Data records Block Start

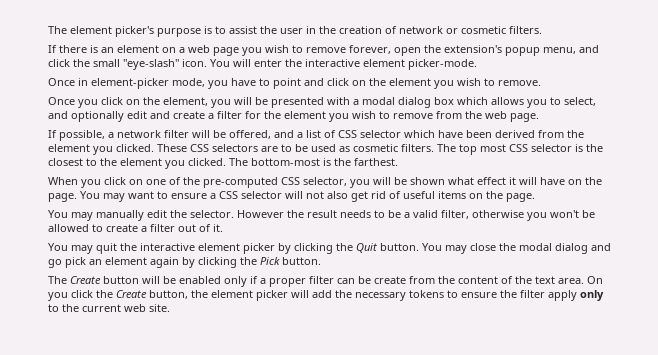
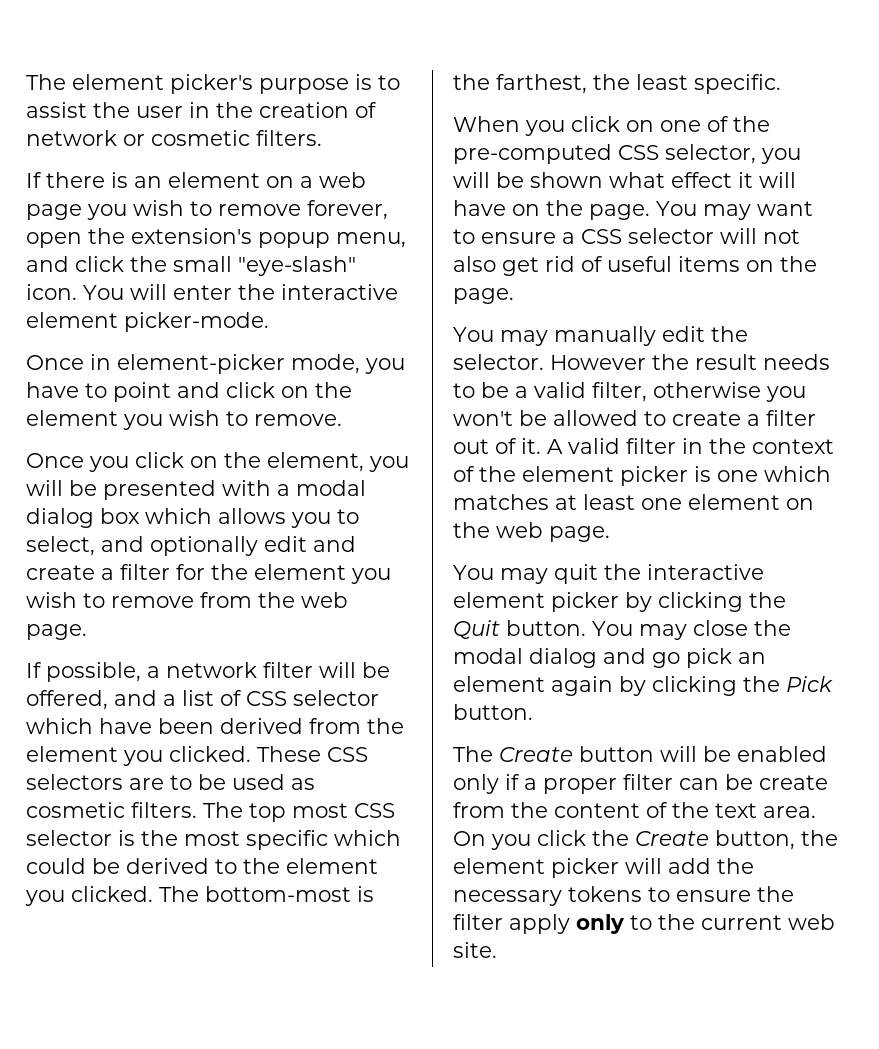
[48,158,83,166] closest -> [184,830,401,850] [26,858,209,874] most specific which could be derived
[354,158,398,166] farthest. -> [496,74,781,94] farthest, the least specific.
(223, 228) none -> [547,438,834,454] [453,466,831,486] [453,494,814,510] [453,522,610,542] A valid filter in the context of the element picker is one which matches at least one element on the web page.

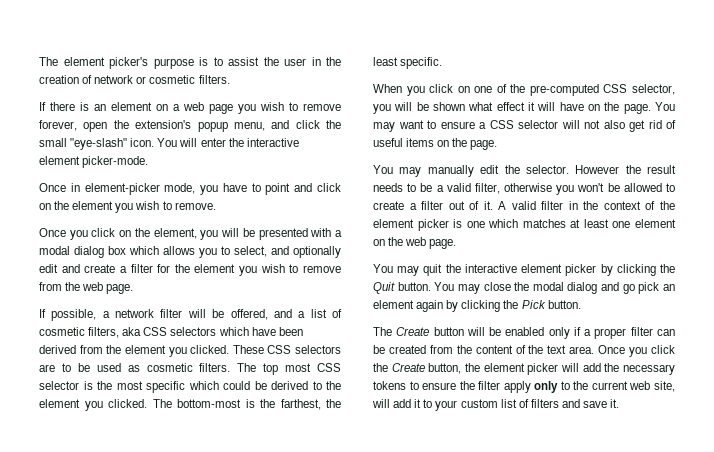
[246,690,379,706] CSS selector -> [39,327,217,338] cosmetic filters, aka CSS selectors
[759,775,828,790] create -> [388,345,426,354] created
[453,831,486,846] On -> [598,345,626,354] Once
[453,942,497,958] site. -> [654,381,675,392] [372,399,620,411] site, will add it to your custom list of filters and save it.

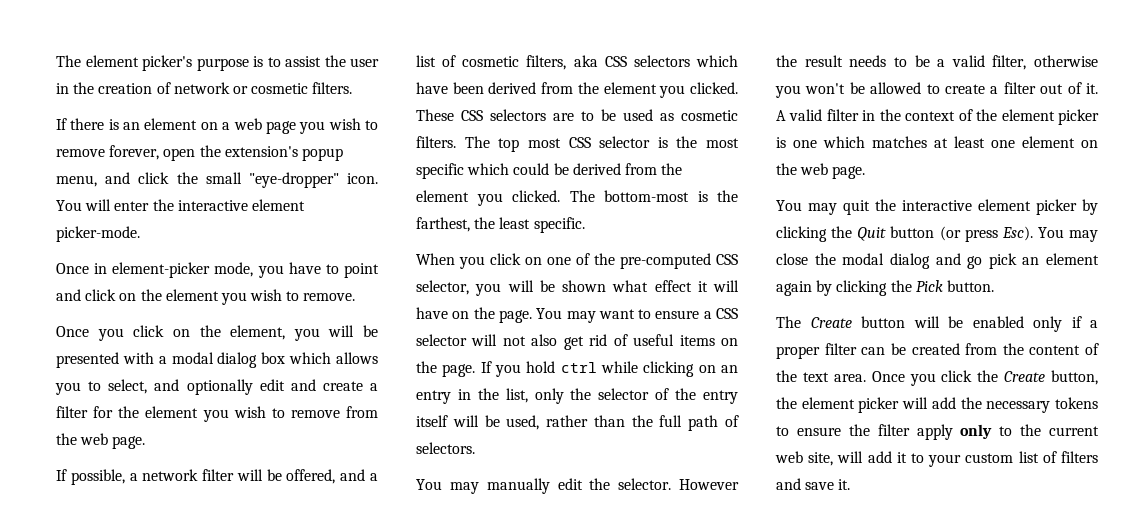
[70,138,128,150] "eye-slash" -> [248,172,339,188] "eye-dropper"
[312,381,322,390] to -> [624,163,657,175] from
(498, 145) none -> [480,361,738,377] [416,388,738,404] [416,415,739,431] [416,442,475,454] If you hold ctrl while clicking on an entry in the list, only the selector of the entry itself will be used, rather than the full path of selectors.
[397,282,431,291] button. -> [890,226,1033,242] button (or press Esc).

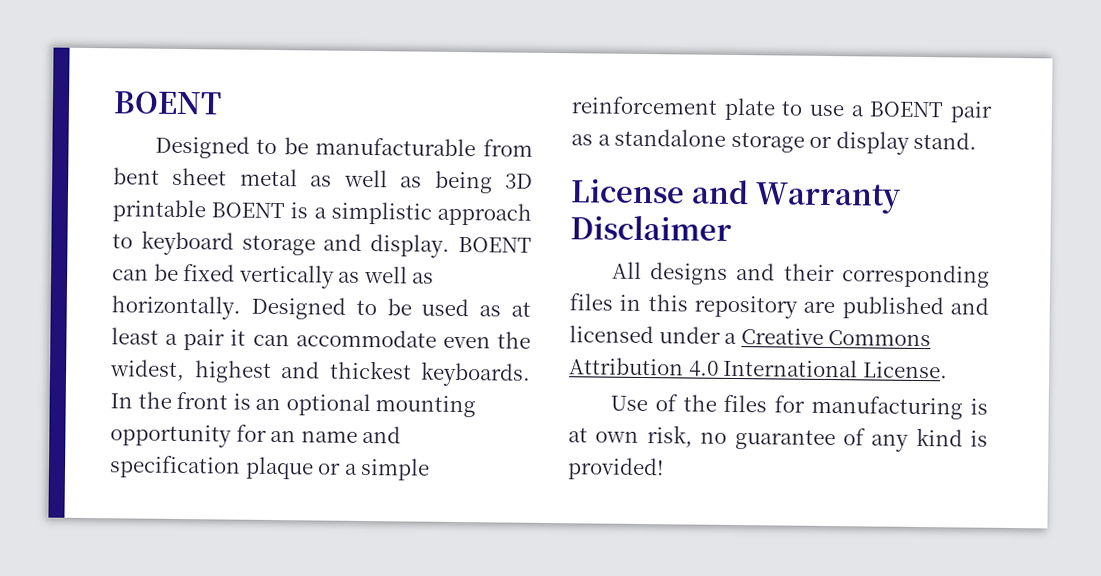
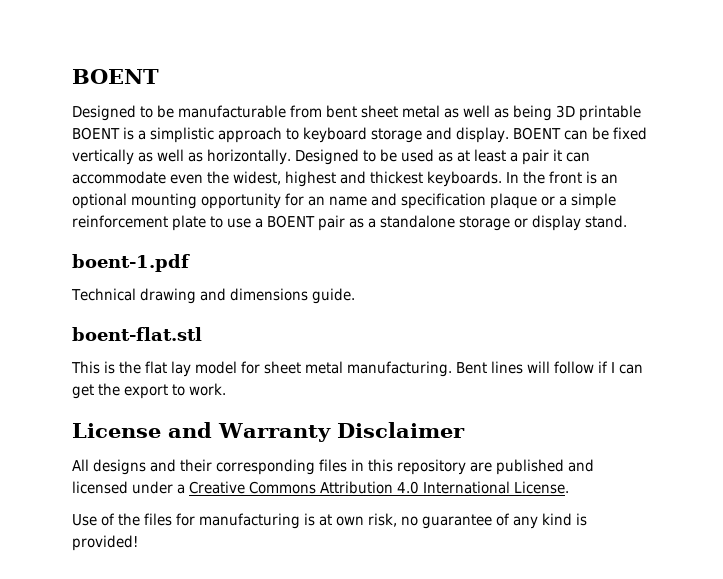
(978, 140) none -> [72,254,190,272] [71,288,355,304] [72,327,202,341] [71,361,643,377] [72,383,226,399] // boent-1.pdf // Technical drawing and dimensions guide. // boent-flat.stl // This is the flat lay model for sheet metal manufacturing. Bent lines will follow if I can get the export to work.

Data records Block End

Work task: Word for word, return the material, omitting the pictures.

Task result:
[48,158,83,166] closest -> [184,830,401,850] [26,858,209,874] most specific which could be derived
[354,158,398,166] farthest. -> [496,74,781,94] farthest, the least specific.
(223, 228) none -> [547,438,834,454] [453,466,831,486] [453,494,814,510] [453,522,610,542] A valid filter in the context of the element picker is one which matches at least one element on the web page.

[246,690,379,706] CSS selector -> [39,327,217,338] cosmetic filters, aka CSS selectors
[759,775,828,790] create -> [388,345,426,354] created
[453,831,486,846] On -> [598,345,626,354] Once
[453,942,497,958] site. -> [654,381,675,392] [372,399,620,411] site, will add it to your custom list of filters and save it.

[70,138,128,150] "eye-slash" -> [248,172,339,188] "eye-dropper"
[312,381,322,390] to -> [624,163,657,175] from
(498, 145) none -> [480,361,738,377] [416,388,738,404] [416,415,739,431] [416,442,475,454] If you hold ctrl while clicking on an entry in the list, only the selector of the entry itself will be used, rather than the full path of selectors.
[397,282,431,291] button. -> [890,226,1033,242] button (or press Esc).

(978, 140) none -> [72,254,190,272] [71,288,355,304] [72,327,202,341] [71,361,643,377] [72,383,226,399] // boent-1.pdf // Technical drawing and dimensions guide. // boent-flat.stl // This is the flat lay model for sheet metal manufacturing. Bent lines will follow if I can get the export to work.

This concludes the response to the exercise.